Bitcoin’s recent surge past $100,000—not the dawn of 2025—is the real raison d’être for the bash. Servers glide around with champagne on silver trays, hors d’oeuvres are stamped with the omnipresent B and dancers in golden bodysuits undulate with glowing orange orbs in homage to bitcoin's signature hue. At the center of the garden looms a massive playing card, the king’s face replaced with a brazen B.
On the water, the party continues aboard the Usher. The 154-foot superyacht, which was featured in the 2015 film Entourage, glistens against the Miami skyline. A constant stream of shuttles disgorges an unending parade of bitcoin executives, influencers and, most importantly, institutional investors, all decked out in “bitcoin chic” (tangerine suits, B-logo bling). Two giant projectors flash clips forecasting bitcoin’s rise into the millions, while a DJ clad in a space helmet directs bass-heavy tracks between the swaying palms.
“I kind of feel a little sick of winning,” quips one reveler in a black cap emblazoned with SATOSHI NAKAMOTO—the handle of bitcoin's anonymous creator. The partygoers all have crypto cred: The guy in the Nakamoto hat is David Bailey, the 34-year old CEO of BTC Inc., publisher of Bitcoin Magazine, who hosted the Bitcoin Conference in July at which Donald Trump vowed to make America the “crypto capital of the planet” and establish a national bitcoin stockpile.
> "I invented 20 things, tried to make them successful and really didn't change the world with any of them. Satoshi created one thing, gave it to the world and disappeared. It's made me more successful than every one of my ideas."
Villa Vecchia’s owner and host, Michael Saylor, 60, moves through the revelry clad in his signature black blazer, blue jeans and T-shirt whose front sports (of course) a B. He graciously accepts handshakes and requests for selfies. Here, bitcoin is God—and Saylor is its prophet.
Crypto is a second coming of sorts for Saylor, given that he made and lost more than $10 billion during the original dot-com bubble. Back then, MicroStrategy, the Tysons Corner, Virginia-based software firm he cofounded in 1989 fresh out of MIT, was in the data mining and business intelligence software business before running afoul of the Securities and Exchange Commission over its accounting practices. In 2000, the company paid a fine, settled with the feds and restated its results for the preceding couple of years.

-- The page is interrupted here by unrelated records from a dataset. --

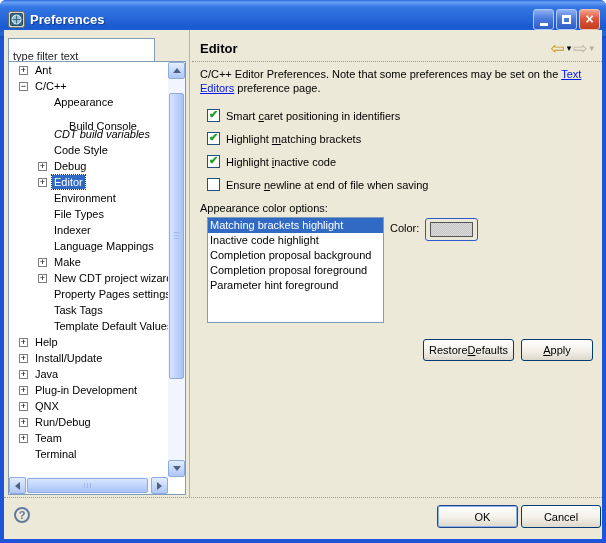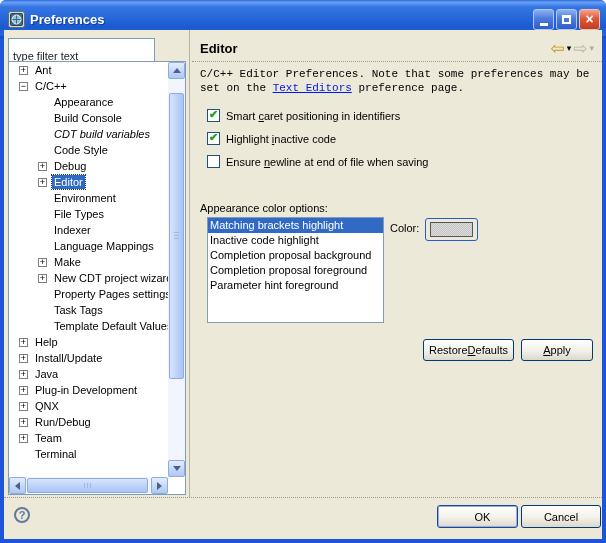"C/C++ Editor Preferences. Note that" .desc { font-family: Liberation Mono, monospace -> none }
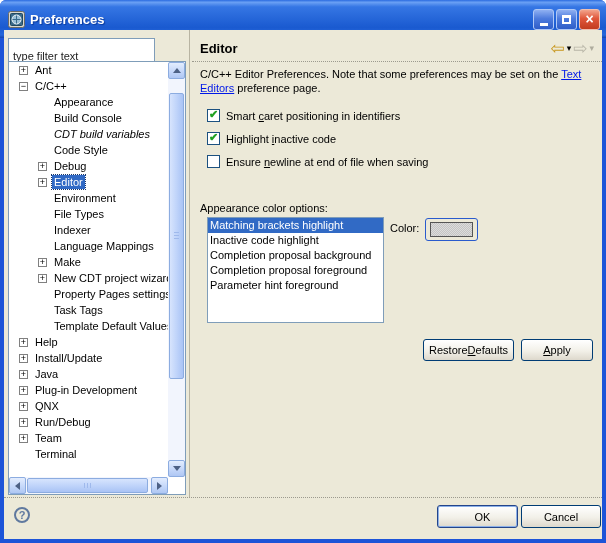"Build Console" div.tree-row { flex-direction: none -> column }
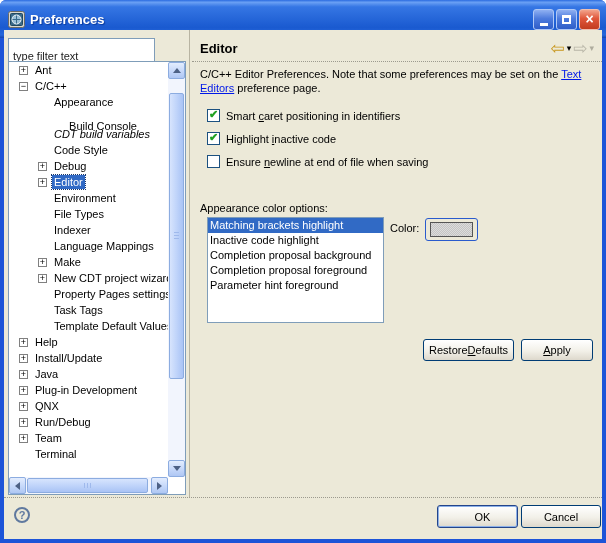"Highlight matching brackets" div.checkrow { html: none -> <div> <span></span> <span>Highlight <u>m</u>atching brackets</span> </div> }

For the next two decades MicroStrategy languished with tepid sales and a market cap hovering around $1 billion. That all changed in 2020, when Saylor decided that going all in on bitcoin would be MicroStrategy’s core strategy.
Last year, after the SEC approved Bitcoin ETFs from giants like BlackRock and Fidelity, the cryptocurrency’s price skyrocketed, more than doubling over 12 months and breaking through $100,000 in early December. Just before Christmas, MicroStrategy joined the Nasdaq 100, spurring even more demand for its stock, which is up more than 700% in the last year, as it issued debt and accumulated more bitcoin (it now owns 471,107). Saylor’s company is now the largest holder of the digital asset outside of the elusive Nakamoto, who is said to hold 1 million tokens. During 2024, Saylor’s net worth jumped from $1.9 billion to $7.6 billion. A month into the new year he was worth $9.4 billion.
MicroStrategy’s eye-popping gains have stirred up a swarm of critics and short sellers unable to fathom how a tiny software company holding only $48 billion in actual bitcoin could have a market capitalization of $84 billion. But what Saylor’s detractors fail to understand is that MicroStrategy is brilliantly straddling two realms, one bound by the rules of traditional finance, in which companies issue debt and equity bought and sold by hedge funds, traders and other institutions, and the second governed by the faithful, unwavering believers in a better world brought to you by bitcoin.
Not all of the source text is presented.